Another Use for the 'In' Operator: Searching

CSC 401– Lecture #6
Yosef Mendelsohn

Another use for the 'in' operator: searching

We have used this operator many times such as when iterating through a list:

for n in lstNumbers:

Or when using the range() function:

for i in range(10):

However, this very convenient operator also allows you to check if a value is present in some collection (e.g. list, or string, or other):

For example, you might want to see if the number 3 is present in a list.
Or you might want to see if the letter 'q' is present in a string (which is a collection of characters).

> lstNums = [1, 2, 3, 5, 7, 11, 13] #a list with 7 integers

> lstPets = ['rabbit','goldfish','emu']

> s = "Doh!"

The ‘in’ command returns true if the first argument is present inside the second argument:

> 2 in lstNums

True

> 4 in lstNums

False

> 'emu' in lstPets

True

> 'Emu' in lstPets

False

> '!' in s

True

> 'oh' in s

True

# Example:

numbers = [3,4,27,96, 18, 43]

searchNumber = input("Enter a number to search for: ")

searchNumber = int(searchNumber)

if searchNumber in numbers:

print("It's there!")

Loop patterns: Accumulator loop

A common pattern in loops is to accumulate some value in every iteration of the loop. This value can be a numeric value such as a count of something, or it might refer to a list that we keep appending to, etc.

For example, given a list of numbers we might want to determine the sum of those numbers.
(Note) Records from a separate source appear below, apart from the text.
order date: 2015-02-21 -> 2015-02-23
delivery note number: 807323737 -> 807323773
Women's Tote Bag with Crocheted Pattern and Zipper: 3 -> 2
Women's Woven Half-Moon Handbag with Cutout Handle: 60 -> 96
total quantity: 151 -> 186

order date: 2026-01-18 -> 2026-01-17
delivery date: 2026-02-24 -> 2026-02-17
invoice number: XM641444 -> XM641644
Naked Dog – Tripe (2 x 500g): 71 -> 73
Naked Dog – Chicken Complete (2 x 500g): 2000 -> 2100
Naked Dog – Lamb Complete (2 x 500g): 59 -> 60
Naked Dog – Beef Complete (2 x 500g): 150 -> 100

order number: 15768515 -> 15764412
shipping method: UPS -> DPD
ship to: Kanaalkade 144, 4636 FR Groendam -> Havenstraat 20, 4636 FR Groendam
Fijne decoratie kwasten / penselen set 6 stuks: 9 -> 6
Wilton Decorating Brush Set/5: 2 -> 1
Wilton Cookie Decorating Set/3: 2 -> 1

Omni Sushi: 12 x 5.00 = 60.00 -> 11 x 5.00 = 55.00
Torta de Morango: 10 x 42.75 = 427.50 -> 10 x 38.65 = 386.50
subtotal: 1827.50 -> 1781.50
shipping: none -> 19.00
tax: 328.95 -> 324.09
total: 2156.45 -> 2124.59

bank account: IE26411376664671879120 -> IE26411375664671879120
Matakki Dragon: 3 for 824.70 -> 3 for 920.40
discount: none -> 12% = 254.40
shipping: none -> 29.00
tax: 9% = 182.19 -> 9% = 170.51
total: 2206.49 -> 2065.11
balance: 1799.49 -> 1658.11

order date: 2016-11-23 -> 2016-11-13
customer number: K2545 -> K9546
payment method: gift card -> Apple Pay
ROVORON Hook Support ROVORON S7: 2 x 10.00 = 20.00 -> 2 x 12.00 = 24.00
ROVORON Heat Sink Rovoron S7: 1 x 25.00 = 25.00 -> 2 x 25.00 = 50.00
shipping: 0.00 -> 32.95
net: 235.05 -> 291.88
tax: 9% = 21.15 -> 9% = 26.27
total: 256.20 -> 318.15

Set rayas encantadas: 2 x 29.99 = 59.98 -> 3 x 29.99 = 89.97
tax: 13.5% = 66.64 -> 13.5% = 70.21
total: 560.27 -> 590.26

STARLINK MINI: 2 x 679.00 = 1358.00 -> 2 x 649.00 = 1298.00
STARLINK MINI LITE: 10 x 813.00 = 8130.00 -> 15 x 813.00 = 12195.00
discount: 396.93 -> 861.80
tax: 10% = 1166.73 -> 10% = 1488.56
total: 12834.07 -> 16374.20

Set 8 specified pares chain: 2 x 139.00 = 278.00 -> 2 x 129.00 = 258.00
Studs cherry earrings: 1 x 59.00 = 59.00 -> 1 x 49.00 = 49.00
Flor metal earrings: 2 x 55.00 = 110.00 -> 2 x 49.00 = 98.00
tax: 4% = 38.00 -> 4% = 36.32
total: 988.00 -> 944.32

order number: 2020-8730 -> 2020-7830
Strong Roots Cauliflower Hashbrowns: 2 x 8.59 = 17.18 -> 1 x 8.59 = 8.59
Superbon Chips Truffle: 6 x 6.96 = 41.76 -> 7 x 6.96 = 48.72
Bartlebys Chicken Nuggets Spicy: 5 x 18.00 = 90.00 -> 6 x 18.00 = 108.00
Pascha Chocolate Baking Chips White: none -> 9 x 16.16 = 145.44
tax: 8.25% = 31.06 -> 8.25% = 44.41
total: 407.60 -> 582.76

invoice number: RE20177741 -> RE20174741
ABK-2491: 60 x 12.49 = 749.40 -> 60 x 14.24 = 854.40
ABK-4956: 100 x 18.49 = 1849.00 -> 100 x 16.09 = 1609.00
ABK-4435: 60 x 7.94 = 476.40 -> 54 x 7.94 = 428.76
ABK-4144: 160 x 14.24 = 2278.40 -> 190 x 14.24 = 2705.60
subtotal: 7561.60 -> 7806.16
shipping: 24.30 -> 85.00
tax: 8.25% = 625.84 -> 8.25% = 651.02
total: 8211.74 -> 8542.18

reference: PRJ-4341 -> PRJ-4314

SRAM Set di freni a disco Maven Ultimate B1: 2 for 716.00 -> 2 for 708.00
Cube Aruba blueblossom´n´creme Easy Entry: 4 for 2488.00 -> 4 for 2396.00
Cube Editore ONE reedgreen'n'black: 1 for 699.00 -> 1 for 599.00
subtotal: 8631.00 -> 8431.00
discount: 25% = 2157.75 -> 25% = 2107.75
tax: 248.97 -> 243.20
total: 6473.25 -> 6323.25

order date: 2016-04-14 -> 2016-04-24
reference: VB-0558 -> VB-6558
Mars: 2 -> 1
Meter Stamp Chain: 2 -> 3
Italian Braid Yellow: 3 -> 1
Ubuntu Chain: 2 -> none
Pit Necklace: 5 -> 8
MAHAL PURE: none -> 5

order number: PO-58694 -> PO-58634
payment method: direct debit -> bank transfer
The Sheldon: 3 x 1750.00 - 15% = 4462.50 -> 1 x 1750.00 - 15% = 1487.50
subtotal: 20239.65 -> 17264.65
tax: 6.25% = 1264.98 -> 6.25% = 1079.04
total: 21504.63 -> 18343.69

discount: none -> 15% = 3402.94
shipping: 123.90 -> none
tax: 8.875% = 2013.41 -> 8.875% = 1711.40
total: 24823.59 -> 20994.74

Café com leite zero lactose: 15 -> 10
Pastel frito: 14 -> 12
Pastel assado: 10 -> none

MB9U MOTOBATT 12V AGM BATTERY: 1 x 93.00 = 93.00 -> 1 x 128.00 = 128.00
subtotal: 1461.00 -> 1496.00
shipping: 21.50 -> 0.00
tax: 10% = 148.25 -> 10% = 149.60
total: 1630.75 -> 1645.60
To do this we need to introduce a variable that will contain the sum. This variable will need to be initialized to 0, and then a for loop is used to add every number in the list to the variable.

> lst = [3, 2, 7, -1, 9]

> sum = 0

> for number in lst:

sum = sum + number

print(sum)

In this example, sum is theaccumulator. The assignment sum = sum + n increments the value of sum by n.

This type of operation, i.e. one in which we add a value to an existing variable is so common that there is a shortcut for it:

sum += n

Note: This shortcut also works for various other common mathematical operations such as subtraction, multiplication, division. For example, let's say you had a variable called total. If each time through the loop you wanted to double the value of this variable you could use:

total = total * 2

total *= 2

Many – perhaps most – programmers tend to use this version.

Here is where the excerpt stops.